Friday, October 2, 2009

HAM

Hayao Miyazaki's latest extraordinary motion picture event* is apparently leaving most of the viewing public highly satisfied. This is disturbing. The movie is horrifying. It's about a carnivorous fish-girl that unleashes the raw power of the Cambrian Era onto the world. We're furthermore forced to acquiesce to her understanding of the events, with no regard for the esteemed Liam Neeson (I saw the dub) – not only is she five, but she's also, quite literally, lived in a bubble her entire short life.

First thing is first – Liam Neeson is a wizard. This is evident from his part as Qui-gon Jinn in the 4th/1st† Star Wars movie, a role which is paternal and also in keeping with his being a wizard-father in Ponyo.

But what Liam Neeson isn't is an evil wizard, as his ungrateful, man-eating daughter states. And I mean man-eating literally, not sexually – they're five, please – if you didn't see the link where she licks the child's blood then you go back and click on it now, cause it's awesome. Don't look at me askance for making crass jokes about the movie, either. I was accused once for doing a set design that had a phallic fixation, but like, the play was about male dominance. Likewise, this movie has lots of reproductive imagery, to put it demurely.

Liam Neeson can't be an evil wizard, furthermore, because he's really David Bowie, so if anything he's really just a space alien (again, Star Wars bears me out in this). There's no single image that creates an exact corollary, but if you look at a picture of Liam Neeson (which, for some reason, you'll find under Fujimoto), and you Google pictures of David Bowie, I know you'll get three or four pictures to back this up.‡

At worst Neeson is being an overprotective father, but frankly that's very understandable. His wife abandons him and leaves him with... like, 100 children? How many evil fish-girls are swimming around in that bubble thing in his house? 100, right? 200? Tons of kids. And he's a long-haired environmentalist who doubles as a space-alien rock star – ie. a very busy man – who has to feed magical regents to prehistoric fish and make sure he doesn't get the bends while zooming around on his strange decapitated pleisiosaur boat. I mean, poor guy; in addition to all the stresses of an active life, he's the poster child for "outdated."

His daughter, furthermore, is causing all these natural disasters. The flooding of the world, the unleashing of the genesis of life. And she has the gall to fall asleep after doing all that; I'd be an angry dad, too, with the moon coming down on my head. Especially if I only found out about that ten minutes from the end of the movie. "Oh yeah, in addition to massive tsunamis and catastrophic rising sea levels, the moon is falling on our heads and this needs to be resolved in ten minutes."

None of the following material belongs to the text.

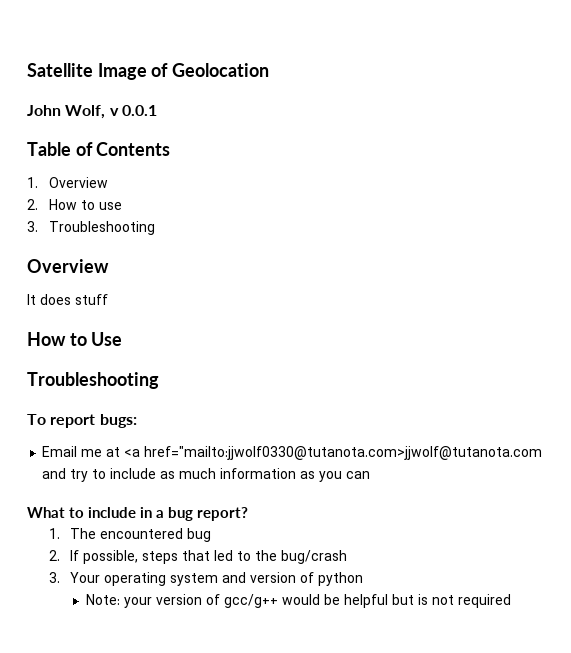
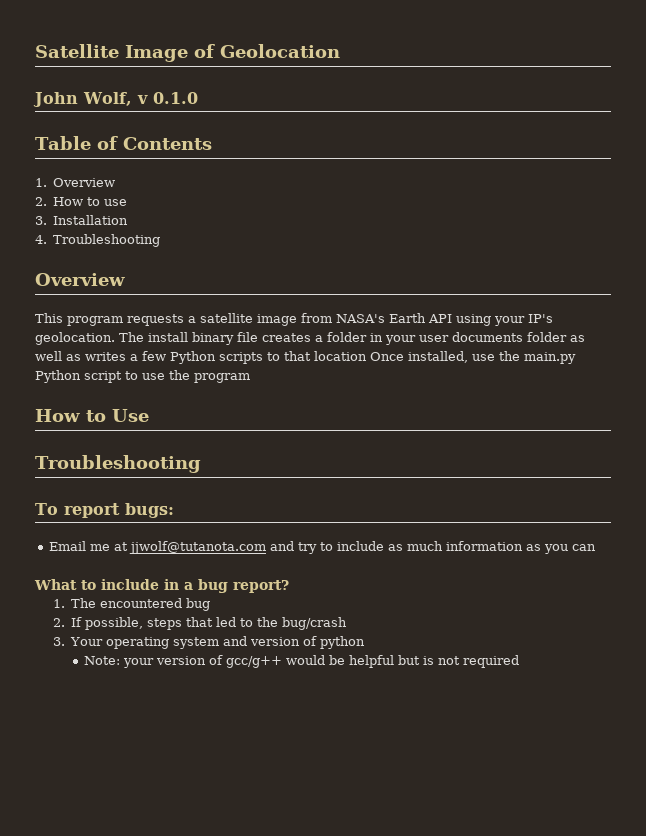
[121,105,157,116] 0.0.1 -> [152,92,198,104] 0.1.0
(38, 226) none -> [53,215,129,225] [35,235,47,244] Installation // 4.
[27,294,108,305] It does stuff -> [35,313,553,326] [35,332,585,345] [35,351,576,364] [35,370,250,383] This program requests a satellite image from NASA's Earth API using your IP's geolocation. The install binary file creates a folder in your user documents folder as well as writes a few Python scripts to that location Once installed, use the main.py Python script to use the program
[124,446,543,460] <a href="mailto:jjwolf0330@tutanota.com>jjwolf@tutanota.com -> [128,541,266,554] jjwolf@tutanota.com

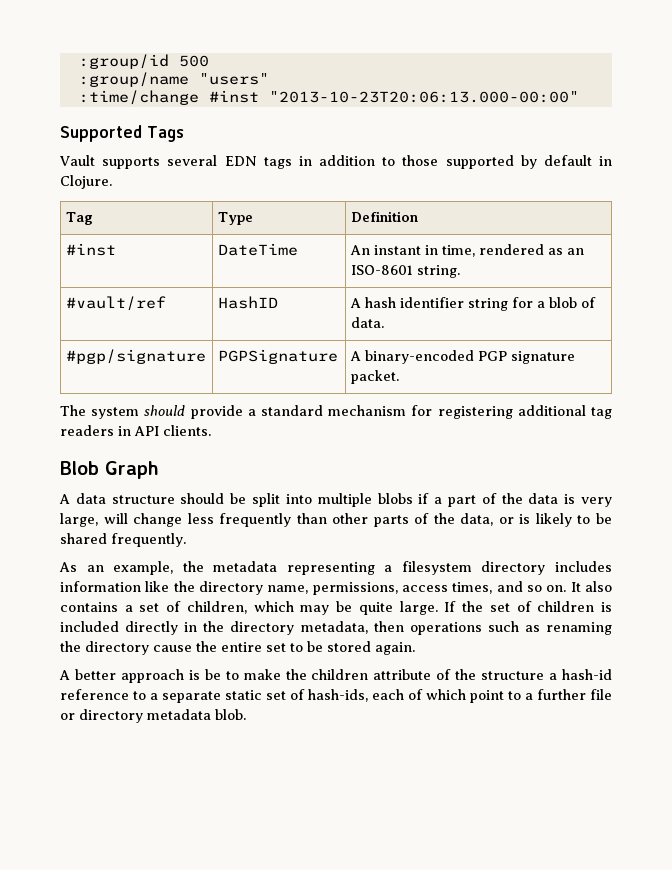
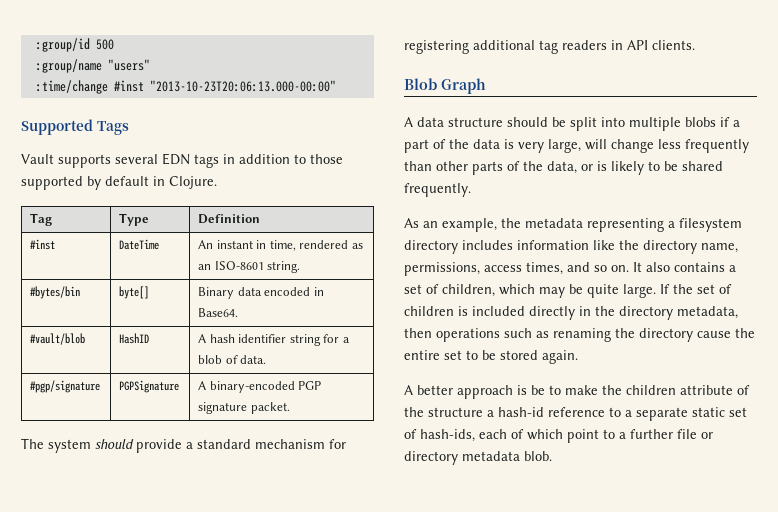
[65,296,166,311] #vault/ref -> [30,286,81,299] [119,286,150,299] [198,287,324,299] [198,308,239,317] [30,333,86,345] #bytes/bin | byte[] | Binary data encoded in Base64. // #vault/blob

Placoderms, might I add, are terrible, carnivorous creatures that make sharks blush, and I think I saw one or two of those swimming around during Ponyo. I like reading science articles on Wikipedia, because you learn terms like hypercarnivorous apex predator. That thing's going to kill you! So, okay – maybe we don't have to worry about Dunkleosteus, because Liam Neeson's all about the Cambrian Age and that's the Devonian (personal favorite, love the Devonian), but there's some big fuck-off fishes in there.

Oh man, I'm getting distracted, but this is great – America's so awesome, we don't even use the same system of measurement for geological ages. Geology is also awesome, because it's all about EVENTS. There are lots of events in Geology, and I can guarantee you they're way more meaningful than Disney's extraordinary motion picture events.


* Vomit, Disney. I'd link to the American trailer, but it seriously makes me ill, like in my stomach, and ears, and I enjoyed my lunch just fine, but I only want to enjoy it once. Let us instead appreciate the elegance of the French trailer.
† You have to know Jedi metaphysics to understand how to properly describe the numbering of those movies. It's like Final Fantasy games – you can't make a sequel to a number in a sequence, I'm sorry.
‡ I know of course because I did it already, as you can see from all the links.